### Description of the task
Please transcribe exactly, and only, the lines of the data below between the line holding "Submitted to the" and the line holding "- Art therapy is also", inclusive.

### The data
BEGIN
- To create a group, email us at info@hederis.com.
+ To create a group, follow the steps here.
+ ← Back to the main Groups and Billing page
END
BEGIN
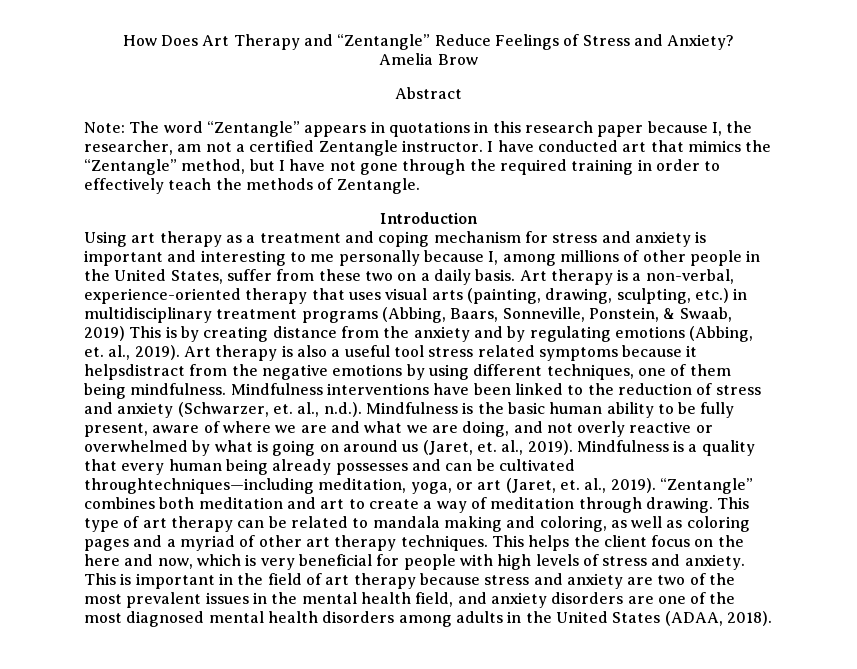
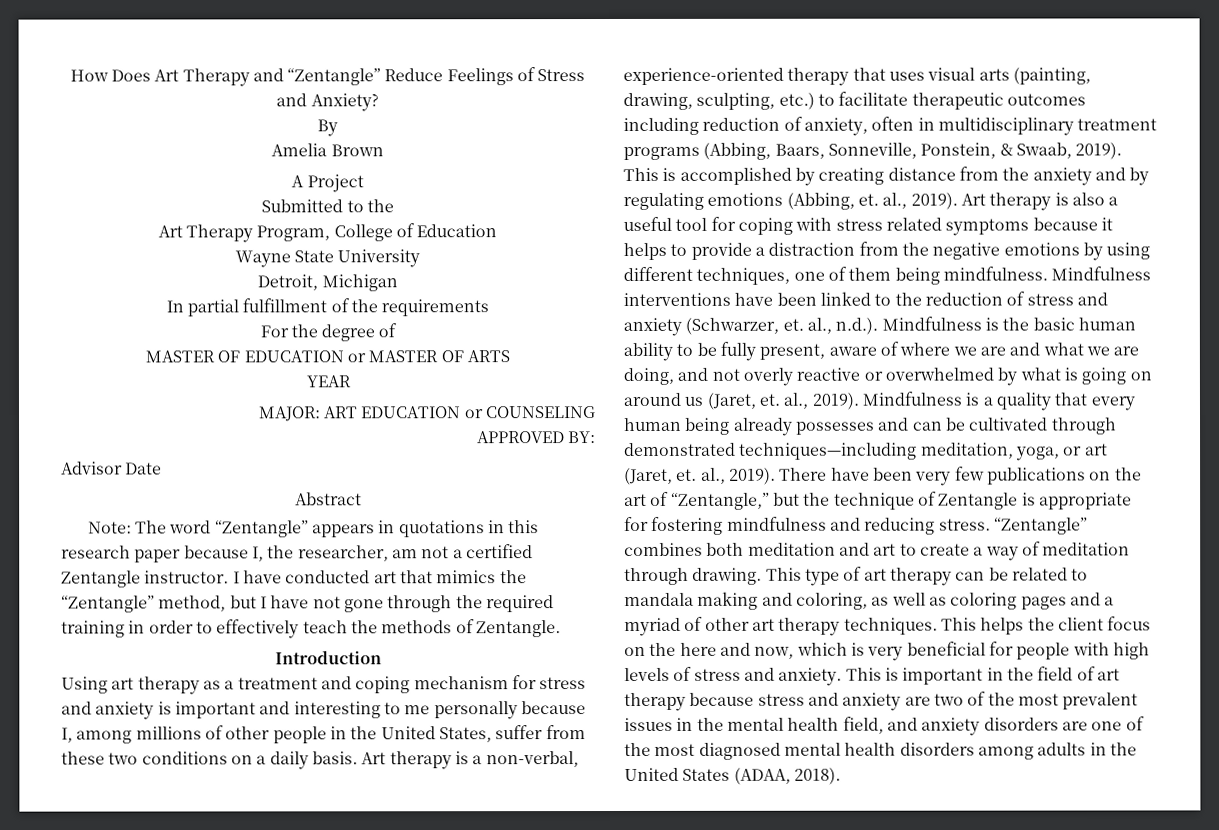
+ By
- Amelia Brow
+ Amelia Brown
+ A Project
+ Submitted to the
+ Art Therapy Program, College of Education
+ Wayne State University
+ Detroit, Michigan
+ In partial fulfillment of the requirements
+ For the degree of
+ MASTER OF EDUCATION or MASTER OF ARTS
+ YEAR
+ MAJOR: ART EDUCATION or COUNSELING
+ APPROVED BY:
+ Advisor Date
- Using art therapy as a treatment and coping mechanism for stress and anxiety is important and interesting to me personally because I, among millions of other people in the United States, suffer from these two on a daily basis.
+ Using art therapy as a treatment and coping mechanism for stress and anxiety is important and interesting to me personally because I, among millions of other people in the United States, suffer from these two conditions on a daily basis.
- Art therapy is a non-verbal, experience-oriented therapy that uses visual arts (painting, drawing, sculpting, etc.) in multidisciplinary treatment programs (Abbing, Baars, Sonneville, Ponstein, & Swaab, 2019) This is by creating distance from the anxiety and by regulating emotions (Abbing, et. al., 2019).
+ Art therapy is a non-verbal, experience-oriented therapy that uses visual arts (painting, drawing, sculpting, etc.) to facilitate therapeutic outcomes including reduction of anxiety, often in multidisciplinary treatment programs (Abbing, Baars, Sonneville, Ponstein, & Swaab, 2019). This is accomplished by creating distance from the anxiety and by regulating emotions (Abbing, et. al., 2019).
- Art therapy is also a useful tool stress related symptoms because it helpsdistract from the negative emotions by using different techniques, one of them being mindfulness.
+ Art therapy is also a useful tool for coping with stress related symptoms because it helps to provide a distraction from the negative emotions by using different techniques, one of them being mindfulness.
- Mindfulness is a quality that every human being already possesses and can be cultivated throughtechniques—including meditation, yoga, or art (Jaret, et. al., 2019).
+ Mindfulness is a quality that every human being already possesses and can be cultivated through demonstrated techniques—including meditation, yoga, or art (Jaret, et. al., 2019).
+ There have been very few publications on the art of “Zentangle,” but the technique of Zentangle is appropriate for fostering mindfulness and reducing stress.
END
### Solution
+ Submitted to the
+ Art Therapy Program, College of Education
+ Wayne State University
+ Detroit, Michigan
+ In partial fulfillment of the requirements
+ For the degree of
+ MASTER OF EDUCATION or MASTER OF ARTS
+ YEAR
+ MAJOR: ART EDUCATION or COUNSELING
+ APPROVED BY:
+ Advisor Date
- Using art therapy as a treatment and coping mechanism for stress and anxiety is important and interesting to me personally because I, among millions of other people in the United States, suffer from these two on a daily basis.
+ Using art therapy as a treatment and coping mechanism for stress and anxiety is important and interesting to me personally because I, among millions of other people in the United States, suffer from these two conditions on a daily basis.
- Art therapy is a non-verbal, experience-oriented therapy that uses visual arts (painting, drawing, sculpting, etc.) in multidisciplinary treatment programs (Abbing, Baars, Sonneville, Ponstein, & Swaab, 2019) This is by creating distance from the anxiety and by regulating emotions (Abbing, et. al., 2019).
+ Art therapy is a non-verbal, experience-oriented therapy that uses visual arts (painting, drawing, sculpting, etc.) to facilitate therapeutic outcomes including reduction of anxiety, often in multidisciplinary treatment programs (Abbing, Baars, Sonneville, Ponstein, & Swaab, 2019). This is accomplished by creating distance from the anxiety and by regulating emotions (Abbing, et. al., 2019).
- Art therapy is also a useful tool stress related symptoms because it helpsdistract from the negative emotions by using different techniques, one of them being mindfulness.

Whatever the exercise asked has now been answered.